**Work item:**
In the listing that follows, the range to quote begins at the line that has "discount: 46.97 -> 50.00" and ends after the line that has "total: 2462.42 -> 2389.63"; quote it verbatim and add nothing.

**Extracted material:**

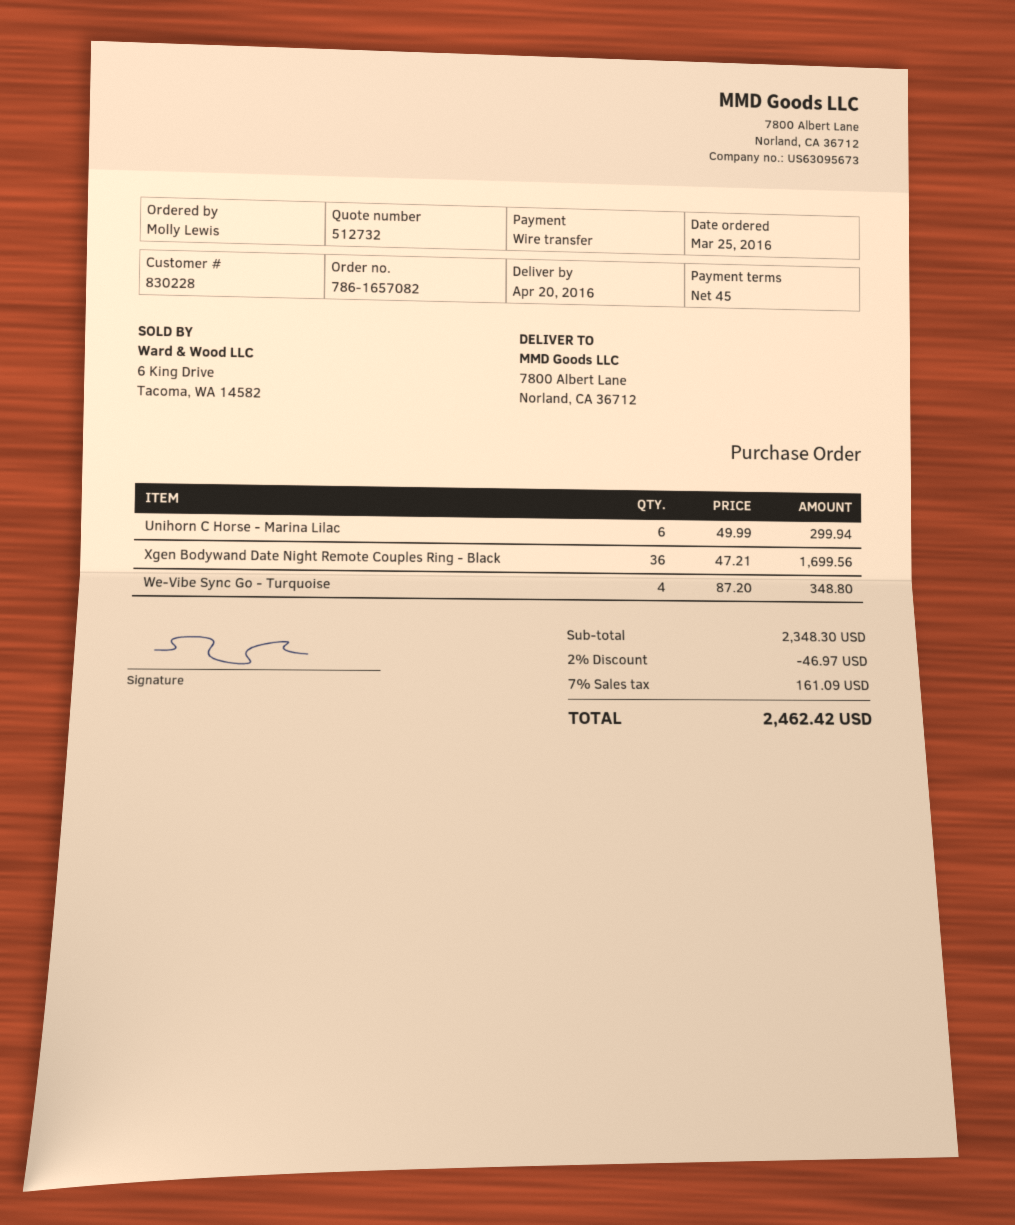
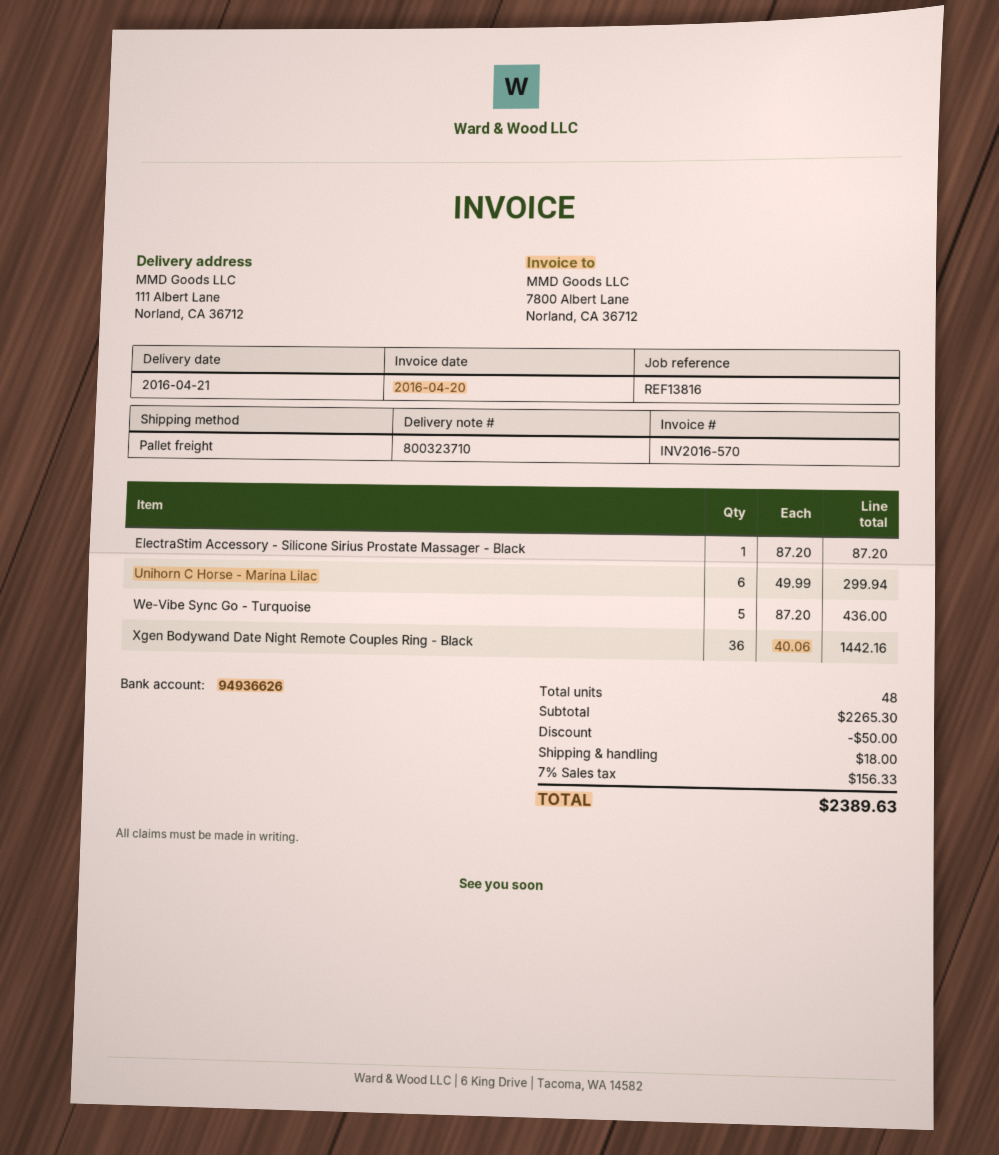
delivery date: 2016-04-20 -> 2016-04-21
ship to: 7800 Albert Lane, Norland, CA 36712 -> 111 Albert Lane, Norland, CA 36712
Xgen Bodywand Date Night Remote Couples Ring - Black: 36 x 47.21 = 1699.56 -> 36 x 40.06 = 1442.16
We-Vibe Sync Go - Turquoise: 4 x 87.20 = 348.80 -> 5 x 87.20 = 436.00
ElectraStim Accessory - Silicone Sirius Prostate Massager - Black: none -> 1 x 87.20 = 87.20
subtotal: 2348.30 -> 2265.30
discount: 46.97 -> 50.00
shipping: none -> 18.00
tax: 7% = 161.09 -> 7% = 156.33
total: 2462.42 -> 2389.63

--

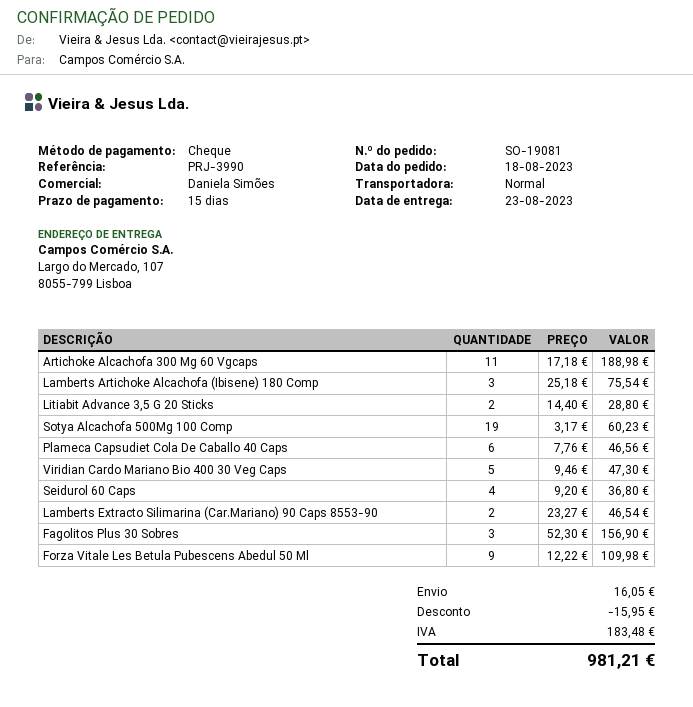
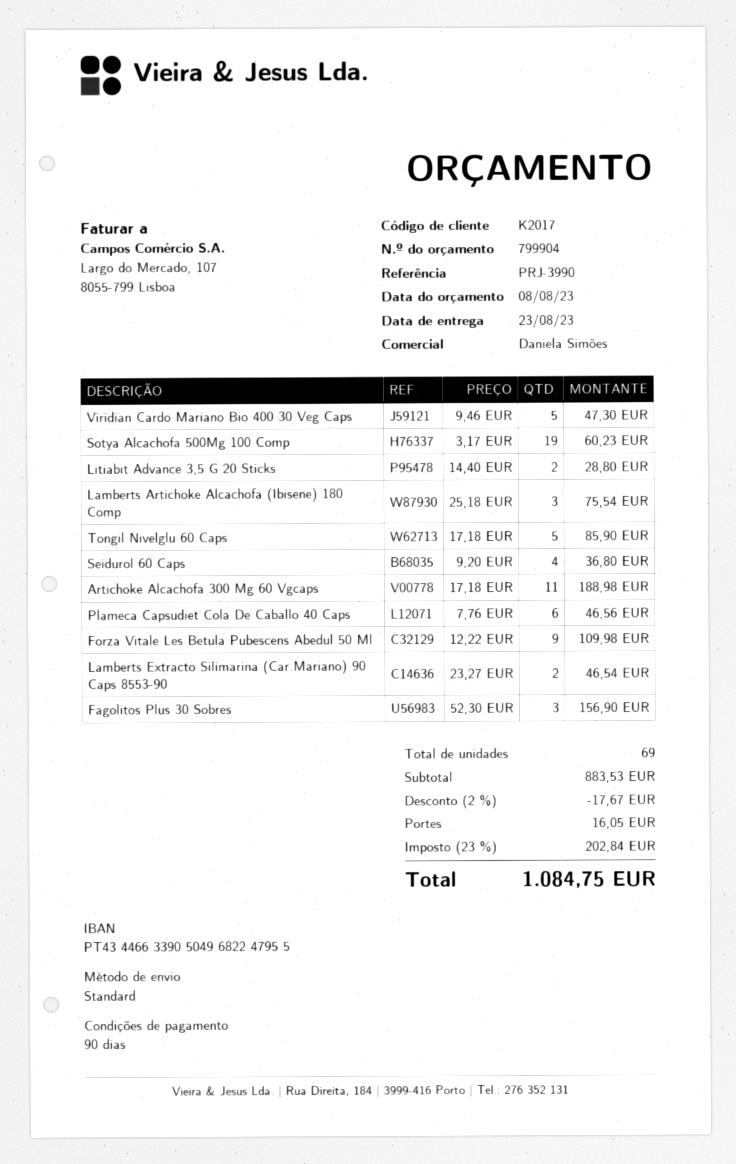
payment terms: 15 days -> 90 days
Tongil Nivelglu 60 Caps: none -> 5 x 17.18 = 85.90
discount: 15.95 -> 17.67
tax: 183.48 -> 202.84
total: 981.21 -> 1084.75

**Problem solution:**
discount: 46.97 -> 50.00
shipping: none -> 18.00
tax: 7% = 161.09 -> 7% = 156.33
total: 2462.42 -> 2389.63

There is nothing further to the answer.